The sole indication of a link between the FDC and its R104m donor is a single entry in its latest financial statements, stating that little more than R10m of the FDC’s money was inaccessible due to the curatorship imposed on the bank.
'Why would we have received so much money from them?'
The FDC is an economic development agency incorporated in terms of the Free State Development Corporation Act, 1995. The entity’s objectives are the promotion of small, medium and micro enterprises in the province.
It is unclear why the FDC would receive funding from the likes of the Limpopo-based VBS, especially if the FDC seems to be unaware of the funding in the first place.
On Thursday morning, investigative journalist Pieter-Louis Myburgh tweeted that FDC chief executive Ihkraam Osman was unaware of the FDC receiving the payments.
"Waiting for their forensic report. Why would we have received so much money from them? Don't know," he reportedly said.
Even if the Free State-based funding agency wanted to raise capital with the North West-based VBS, it would need the go-ahead from the Provincial Treasury to do so. The FDSC Act clearly prescribes when, and how, the MECs for Finance and Economic Development, Elzabe Rockman and Limakatso Mahasa respectively, had to get involved.
This raises more questions regarding the FDC’s implication in the VBS report, as well as the eventual destination of the money.
News24 has requested comment from Osman, but had not yet received his response at the time of publication.
VBS: Wholescale theft
On Wednesday, Motau released a damning report on widespread looting at the Venda Building Society (VBS) Mutual Bank. His report detailed how nearly R2bn had been siphoned off, in what the report calls "gratuitous payments".
The free-for-all was only halted in March this year after VBS was hit by a liquidity crisis, prompting the South African Reserve Bank (SARB) and the newly formed Prudential Authority to place the entity under curatorship. At the time, it was believed the liquidity was caused by the bank’s acceptance of deposits from municipalities, a practice specifically prohibited by the Municipal Financial Management Act. The bank was also thought to have used short-term deposits to fund long-term loans, meaning the cash would still be tied up by the time the creditors came knocking.
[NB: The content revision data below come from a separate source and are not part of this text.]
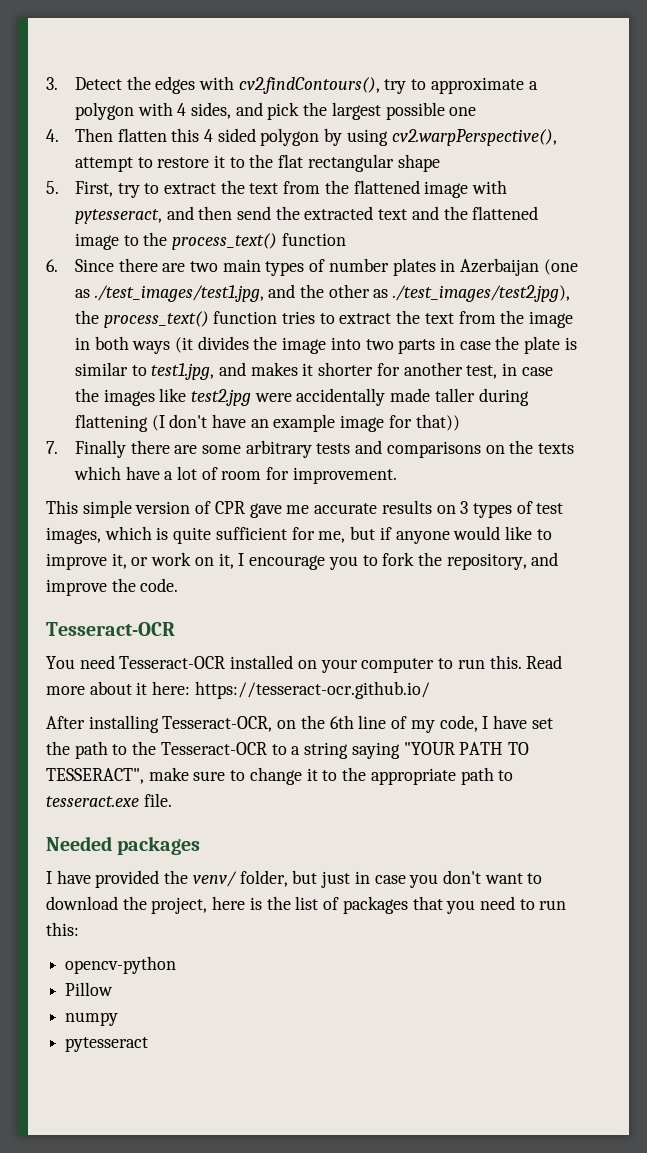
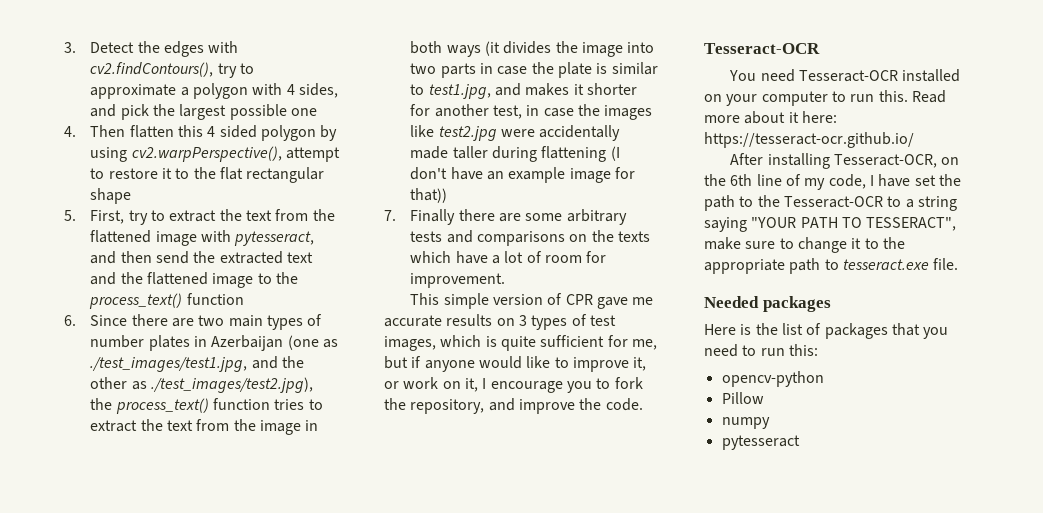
[46,870,543,888] [46,896,246,914] I have provided the venv/ folder, but just in case you don't want to download the project, here -> [704,324,736,335] Here

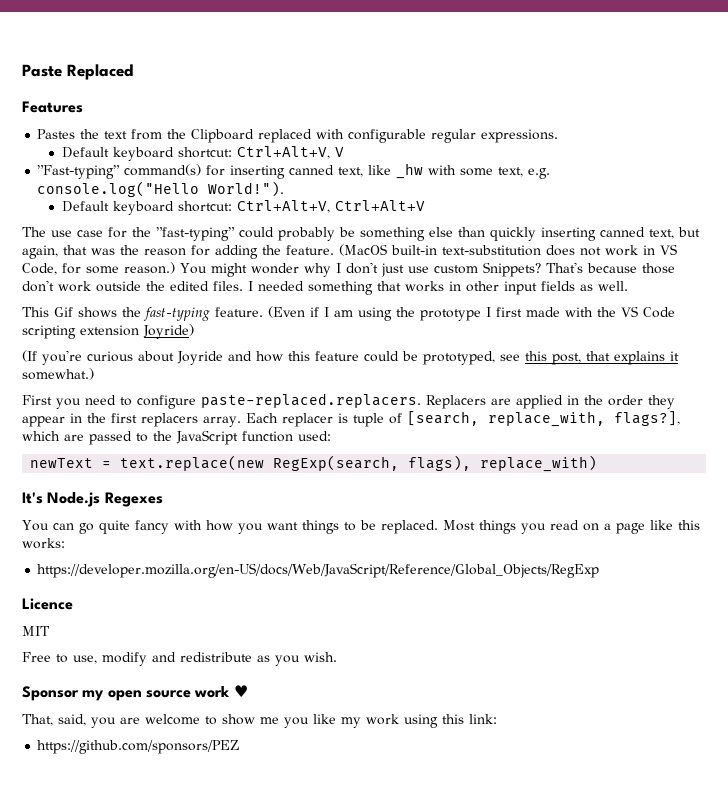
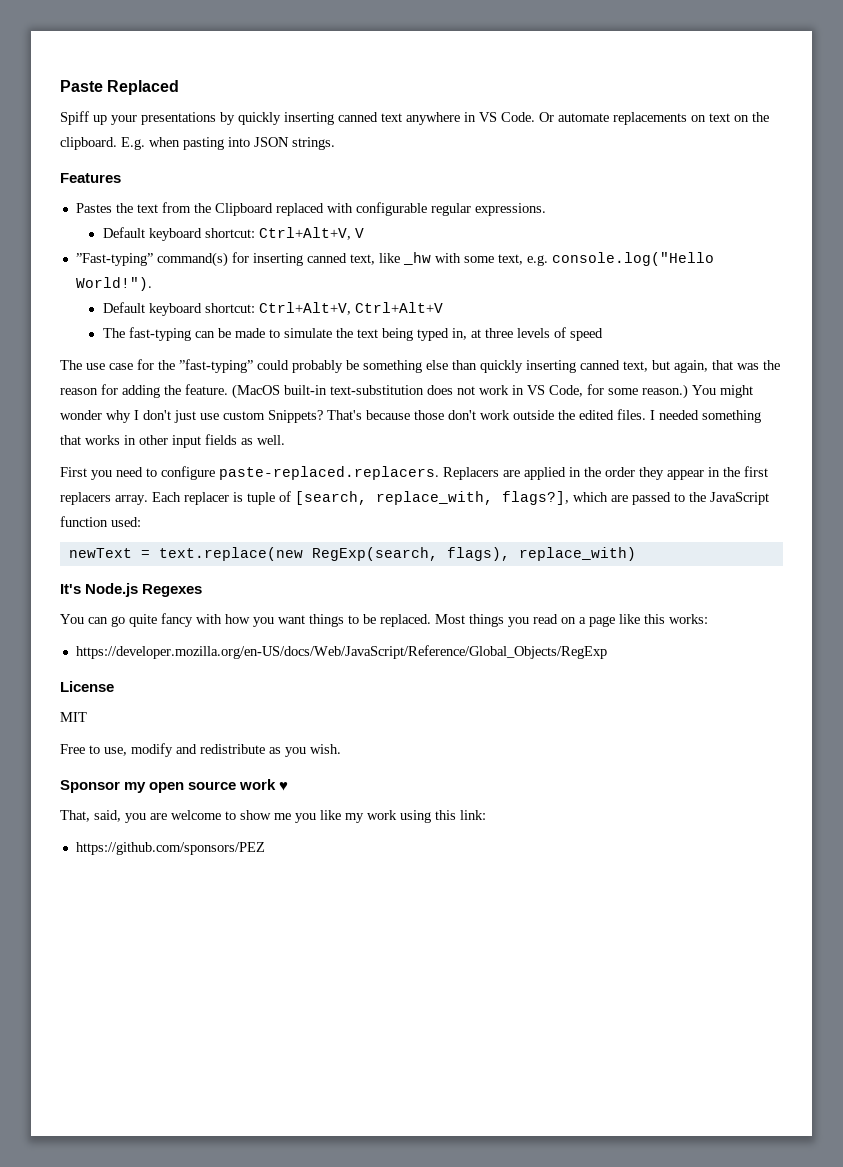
(133, 72) none -> [60,111,769,125] [60,137,335,150] // Spiff up your presentations by quickly inserting canned text anywhere in VS Code. Or automate replacements on text on the clipboard. E.g. when pasting into JSON strings.
(426, 205) none -> [102,327,603,341] // The fast-typing can be made to simulate the text being typed in, at three levels of speed
[22,306,675,321] [22,324,194,339] [22,350,679,365] [22,368,94,380] // This Gif shows the fast-typing feature. (Even if I am using the prototype I first made with the VS Code scripting extension Joyride) // (If you're curious about Joyride and how this feature could be prototyped, see this post, that explains it somewhat.) -> (285, 440) none
[22,598,73,610] Licence -> [60,681,114,692] License

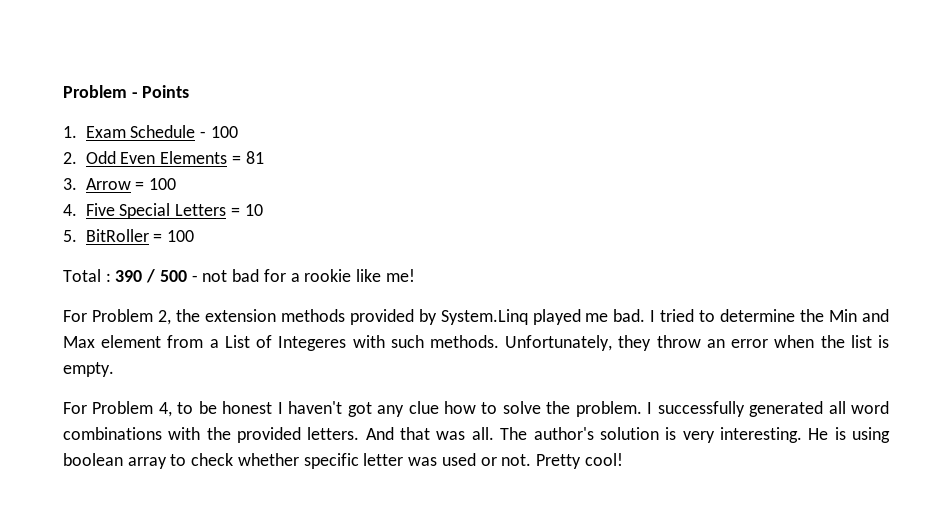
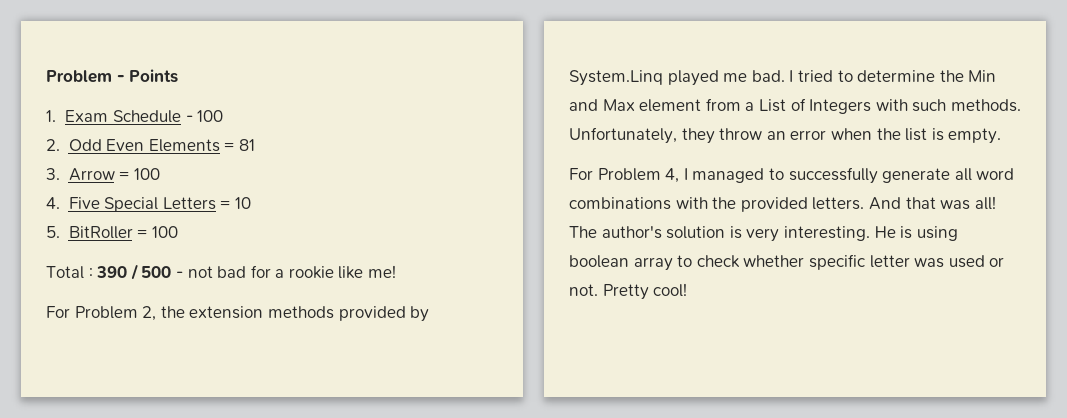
[278,336,347,351] Integeres -> [809,99,872,114] Integers
[177,401,824,417] to be honest I haven't got any clue how to solve the problem. I successfully generated -> [683,167,951,184] I managed to successfully generate
[471,427,494,440] all. -> [974,196,996,210] all!

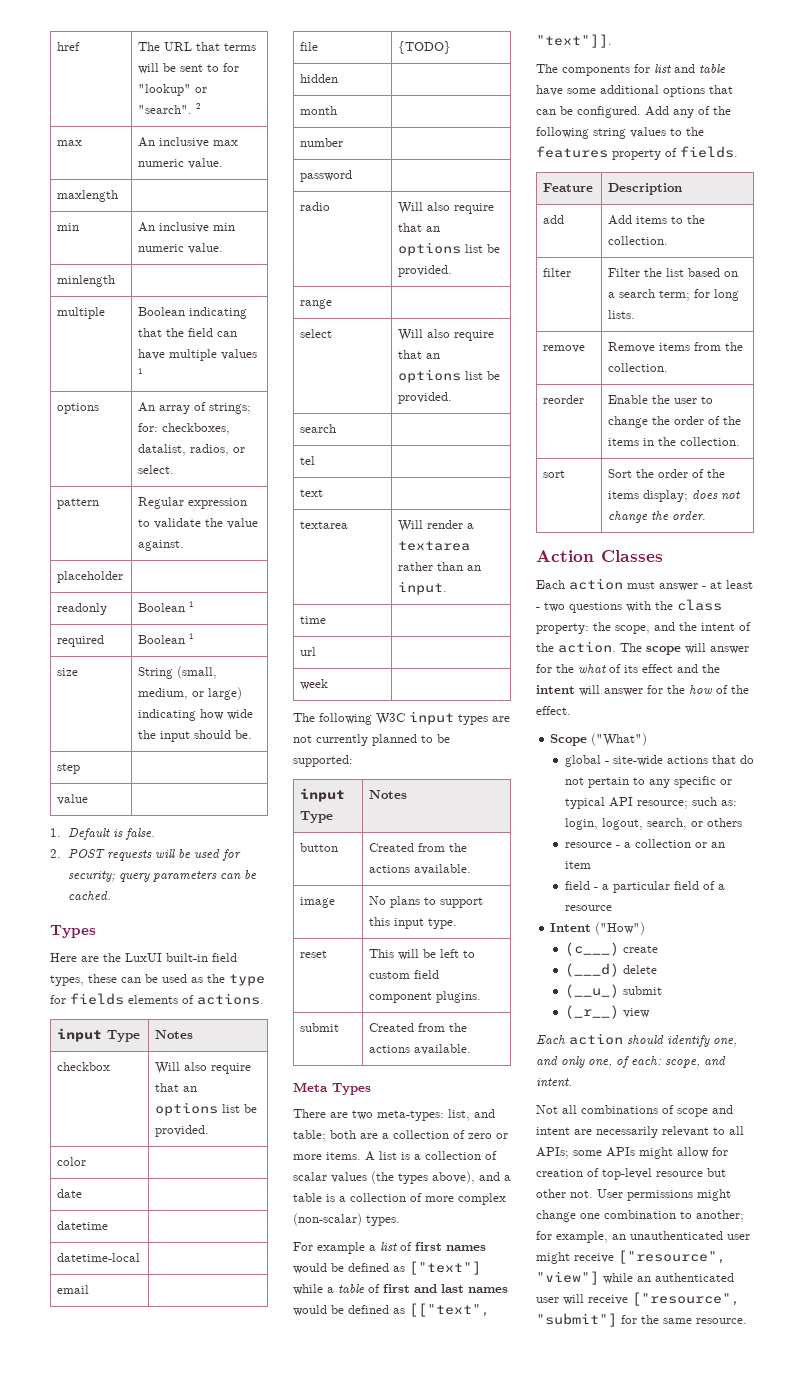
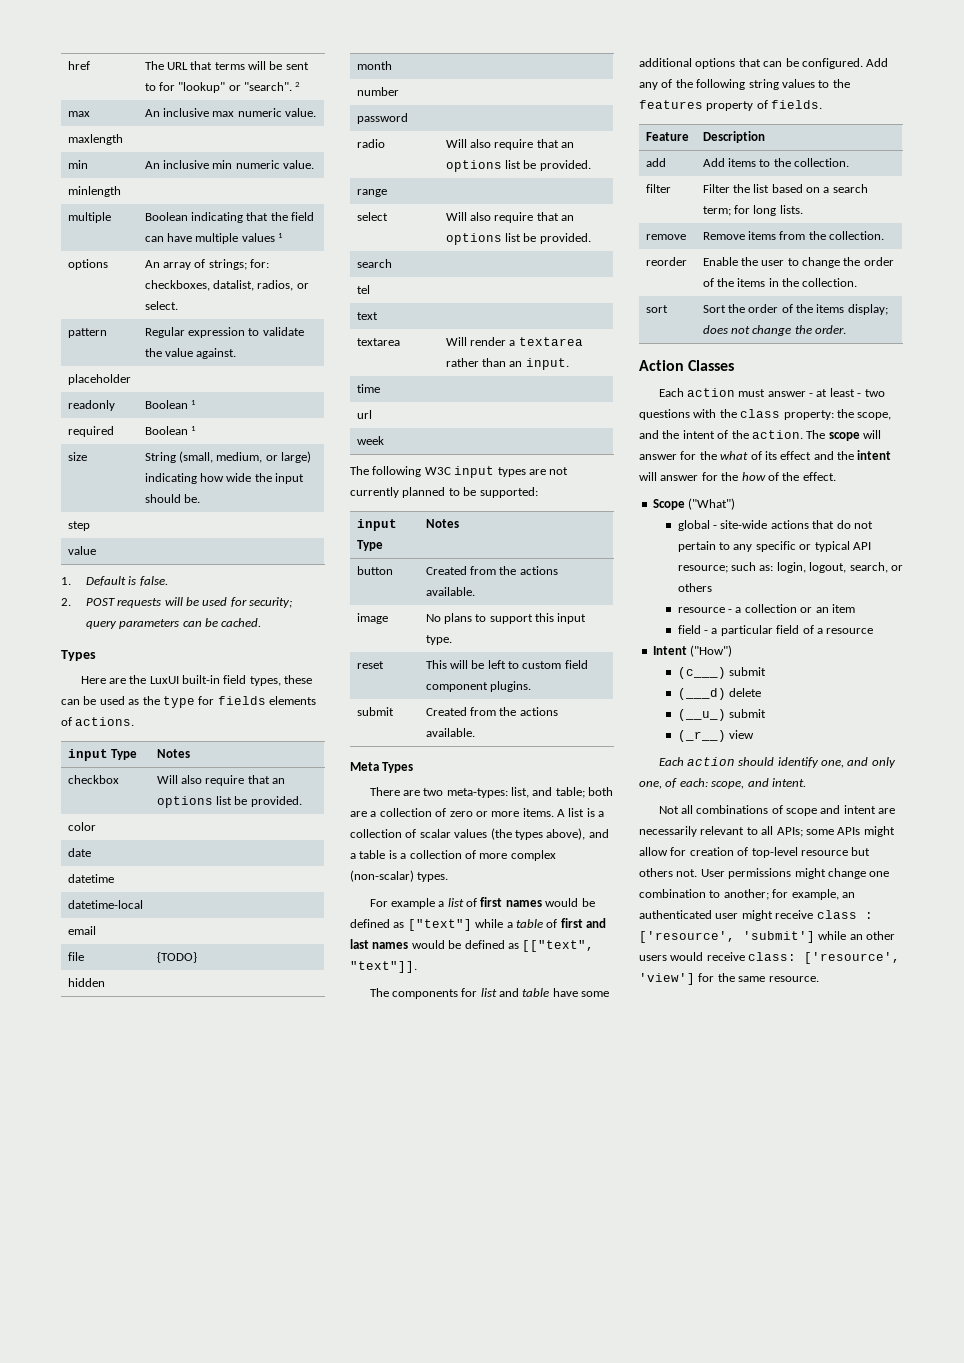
[622,945,658,953] create -> [729,667,767,676] submit
[536,1189,566,1198] other -> [639,868,673,877] others
[630,1231,723,1240] unauthenticated -> [639,910,712,919] authenticated
[618,1250,726,1264] [536,1271,734,1285] [536,1292,740,1306] [536,1313,617,1327] ["resource", "view"] while an authenticated user will receive ["resource", "submit"] -> [816,910,873,919] [639,931,896,943] [639,952,901,964] [639,973,695,985] class : ['resource', 'submit'] while an other users would receive class: ['resource', 'view']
As it turned out, the bank had a bigger problem: the money was missing.
"A lack of liquidity would imply merely that there was a mismatch between short-term deposits and long term lendings by VBS. This of course was not the actual reason for the 'illiquidity' experienced by VBS. That 'illiquidity' was the result of whole scale theft of the bank’s funds," the report states.
The other beneficiaries of the scheme include Vele Investments, a majority shareholder of the bank, vhaVenda King Toni Mphephu Ramabulana and Brian Shivambu, the brother of EFF deputy president Floyd Shivambu.